Und Hoppe, füge ich leise hinzu, aber ich lehne mich nicht aus dem Fenster, denn noch bin ich am Leben. Nach wie vor siegt die Einbildungskraft. Denn, wie man bei Kästner und Hanuschek nachlesen kann, haben weder Lortzing noch Hoppe der ›Goldenen Fünfzehn‹ Glanz verliehen, sondern Pony Hütchen, Kusine Emils und Tochter der Heimbolds im dritten Stock, ich zitiere: »Das Auto hielt. Es war Schumannstraße 15. ›Na, da wären wir ja‹, sagte Emil (...), stieg in die dritte Etage und klingelte bei Heimbolds. Es entstand großes Geschrei hinter der Tür. Dann wurde geöffnet. Und die Großmutter stand da, kriegte Emil beim Wickel, gab ihm gleichzeitig einen Kuss auf die linke Backe und einen Klaps auf die rechte, schleppte ihn an den Haaren in die Wohnung und rief: ›O du verflixter Halunke!‹ (...) ›Hast du die Pinke?‹, fragte Pony Hütchen. ›Klar‹, meinte Emil. (...) Nach dem Essen liefen Emil und Hütchen ein bisschen auf die Straße, weil der Junge Ponys kleines, vernickeltes Rad probieren wollte. Großmutter legte sich aufs Sofa. Und Tante Martha buk einen Apfelkuchen. (...) Emil radelte durch die Schumannstraße. Und Hütchen rannte hinter ihm her, hielt den Sattel fest und behauptete, das sei nötig, sonst fliege der Vetter hin. (...) Da kam ein Polizist auf sie zu, der eine Mappe trug, und fragte: ›Kinder, hier in der Schumannstraße 15 wohnt doch die Hoppe?‹ ›Jawohl‹, sagte Pony, ›das bin ich. Einen Moment, Herr Major.‹ ›Ist es etwas Schlimmes?‹, erkundigte sich Emil. (...)«

Ganz im Gegenteil. Denn der Major bringt die Nachricht vom Kästnerpreis, den ich heute, am 30. Oktober 2015 entgegennehme; dem Weltspartag übrigens, der mich gleichfalls an meine Kindheit erinnert und an die fleißigen Kleinsparer Loriots, in dessen Fußstapfen ich heute gleichfalls trete.

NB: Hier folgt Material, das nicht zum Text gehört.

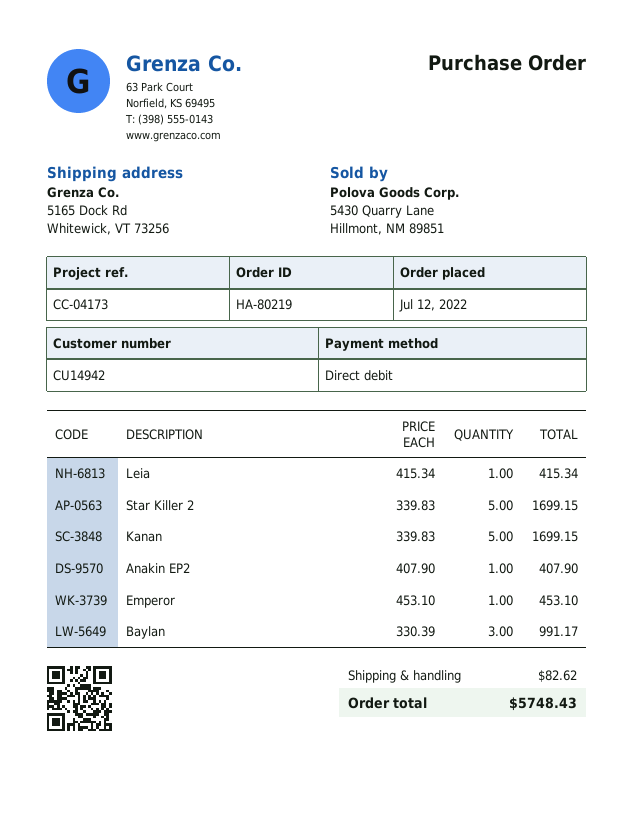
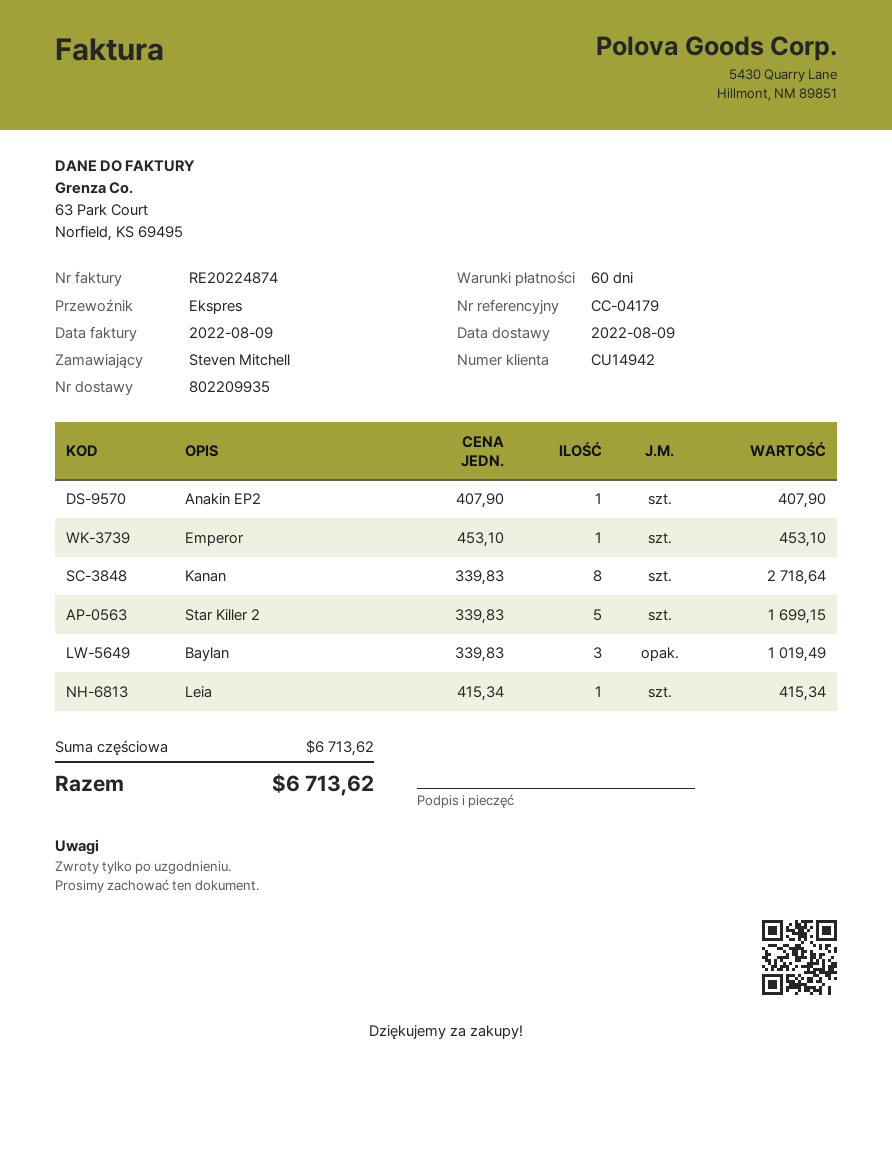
reference: CC-04173 -> CC-04179
Kanan: 5 x 339.83 = 1699.15 -> 8 x 339.83 = 2718.64
Baylan: 3 x 330.39 = 991.17 -> 3 x 339.83 = 1019.49
shipping: 82.62 -> none
total: 5748.43 -> 6713.62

Was übrigens die Ernte, das Geld betrifft, so spielt es im ›Emil‹ keine geringe Rolle: »(...) ›Geld soll man immer nur per Postanweisung schicken‹, brummte die Großmutter und kicherte wie eine Spieldose. ›Hurra!‹, rief Pony Hütchen und ritt auf ihrem Stuhl ins Schlafzimmer. (...)«

Apropos Schlafzimmer: Die wichtigen Bücher, Büchner und Co, stehen bekanntlich im Vorderhaus, mit Blick auf die Straße; die entscheidenden liegen allerdings auf der Fensterbank unserer Schlafzimmer, meistens zum Hinterhof raus; es sind nach wie vor jene Bücher der Kindheit, die gegen die Schlaflosigkeit helfen, die man hoffnungsvoll unter die Kissen legt; wie ›Eine Jugend in Berlin‹ von Günter de Bruyn, den der verfilmte Kästner bis heute begleitet: 

»Zum ersten Mal erlebte ich es hier, dass mich die Kunst in eine Welt der Ideale führte, die, anders als Märchen, meiner Umwelt täuschend ähnlich war und also als real vorhanden denkbar blieb: in eine Welt der Solidarität, der Güte und der hilfsbereiten Menge, die das Böse durch Vereinigung der vielen schwachen Einzelnen zur Strecke bringt. Das Bild der Kinderscharen, die sich um den Schuft mit der Melone drängen, ihn am Fliehen hindern und damit zu beweisen scheinen, dass geballte Güte stärker sein kann als Gewalt, blieb mir als Bild der Sehnsucht stets erhalten, doch als Symbol der getäuschten Hoffnung auch. So stark war dieser Eindruck mit sechs Jahren, dass ich mit zwanzig noch, als Dorfschullehrer, meiner Klasse die gesamte Handlung nacherzählen konnte, obwohl das Buch von Kästner mir erst später in die Hände kam.  Den Jubel, der das Happy-End begleitete, machte ich nicht mit. Ich spürte, dass ein Traum zuende ging, und hatte Angst vor dem Erwachen. Als sich der Vorhang schloss, die Menge, die es plötzlich eilig hatte, in Bewegung kam und Licht aufflammte, weinte ich. Meine Mutter, die der Meinung war, dass Jungen gar nicht weinen sollten, schob es auf die Müdigkeit: Es war zu viel für ihn! Mein Vater aber schlug mir vor, die Trauer deshalb zu empfinden, weil ich Pony Hütchen niemals wiedersah; das akzeptierte ich.«

Ich habe das nie akzeptiert, auch nicht, dass Jungen nicht weinen; weshalb mir nichts anderes übrig blieb, als, Jahrzehnte später, einfach selber Pony Hütchen zu werden, indem ich die Schumannstraße 15 bezog, um dort meine eigenen Bücher zu schreiben. Das tue ich bis heute und werde es weiter tun, bis zum jüngsten Tag. Freilich, auch der Freudenhimmel des Schaffens hat seine Wolken, und nicht alle Jungen ziehen spurlos vorüber. Und, auch das soll heute nicht verschwiegen werden, die Gegend hat sich natürlich verändert. 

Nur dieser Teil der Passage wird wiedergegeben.